GOAL OF THE EXERCISE –
Each entry that follows should be given again word for word; please leave out its pictures.

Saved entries
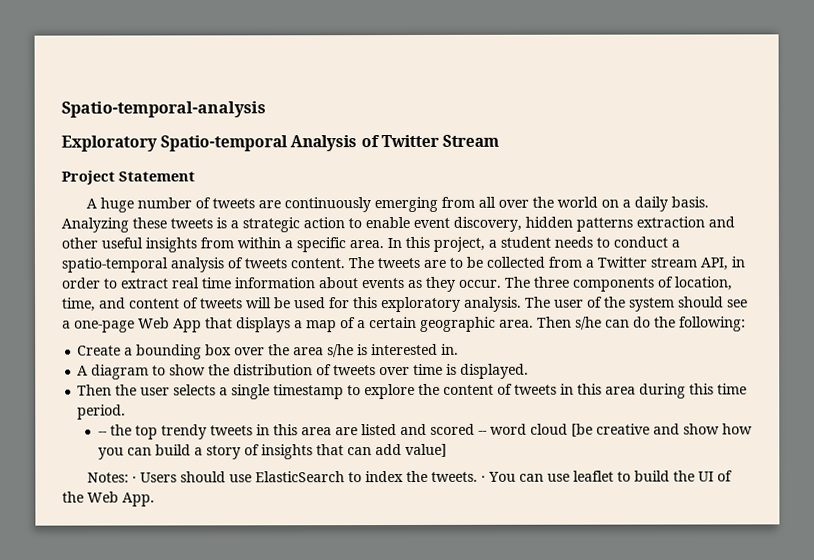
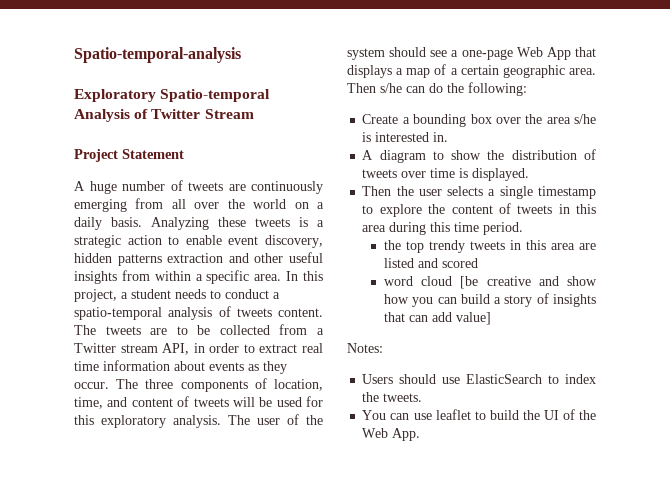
- -- the top trendy tweets in this area are listed and scored -- word cloud [be creative and show how you can build a story of insights that can add value]
+ the top trendy tweets in this area are listed and scored
+ word cloud [be creative and show how you can build a story of insights that can add value]
- Notes: · Users should use ElasticSearch to index the tweets. · You can use leaflet to build the UI of the Web App.
+ Notes:
+ Users should use ElasticSearch to index the tweets.
+ You can use leaflet to build the UI of the Web App.

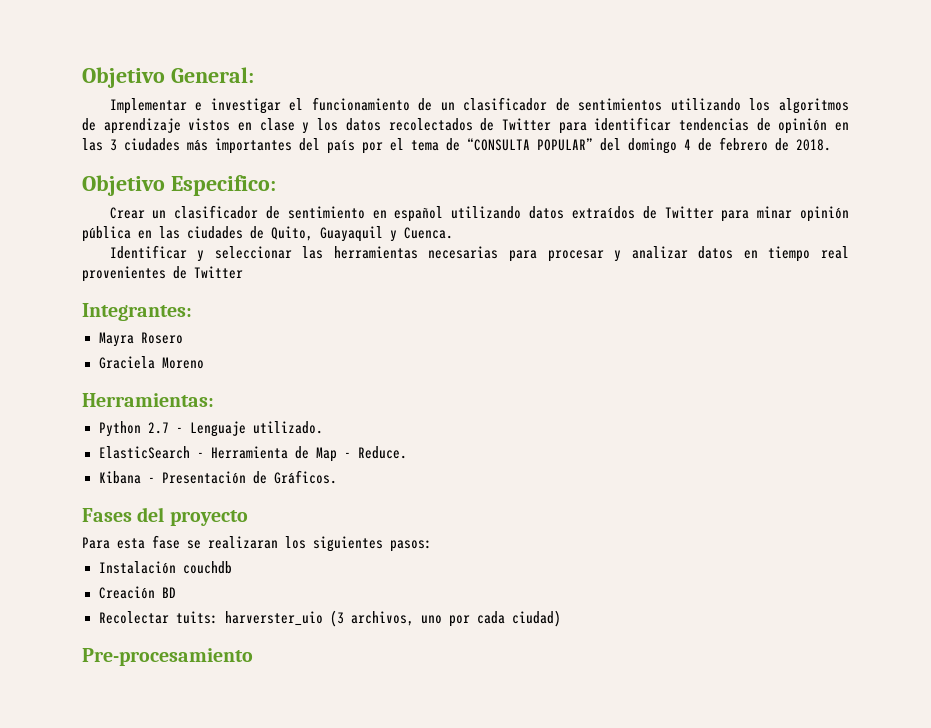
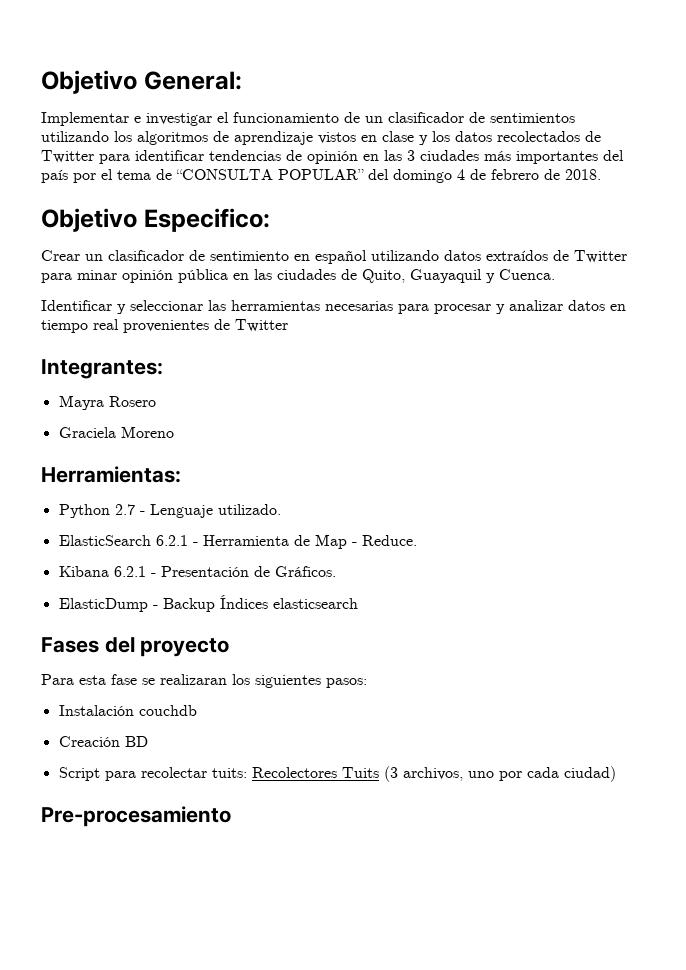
- ElasticSearch - Herramienta de Map - Reduce.
+ ElasticSearch 6.2.1 - Herramienta de Map - Reduce.
- Kibana - Presentación de Gráficos.
+ Kibana 6.2.1 - Presentación de Gráficos.
+ ElasticDump - Backup Índices elasticsearch
- Recolectar tuits: harverster_uio (3 archivos, uno por cada ciudad)
+ Script para recolectar tuits: Recolectores Tuits (3 archivos, uno por cada ciudad)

TASK RESULT –
- -- the top trendy tweets in this area are listed and scored -- word cloud [be creative and show how you can build a story of insights that can add value]
+ the top trendy tweets in this area are listed and scored
+ word cloud [be creative and show how you can build a story of insights that can add value]
- Notes: · Users should use ElasticSearch to index the tweets. · You can use leaflet to build the UI of the Web App.
+ Notes:
+ Users should use ElasticSearch to index the tweets.
+ You can use leaflet to build the UI of the Web App.

- ElasticSearch - Herramienta de Map - Reduce.
+ ElasticSearch 6.2.1 - Herramienta de Map - Reduce.
- Kibana - Presentación de Gráficos.
+ Kibana 6.2.1 - Presentación de Gráficos.
+ ElasticDump - Backup Índices elasticsearch
- Recolectar tuits: harverster_uio (3 archivos, uno por cada ciudad)
+ Script para recolectar tuits: Recolectores Tuits (3 archivos, uno por cada ciudad)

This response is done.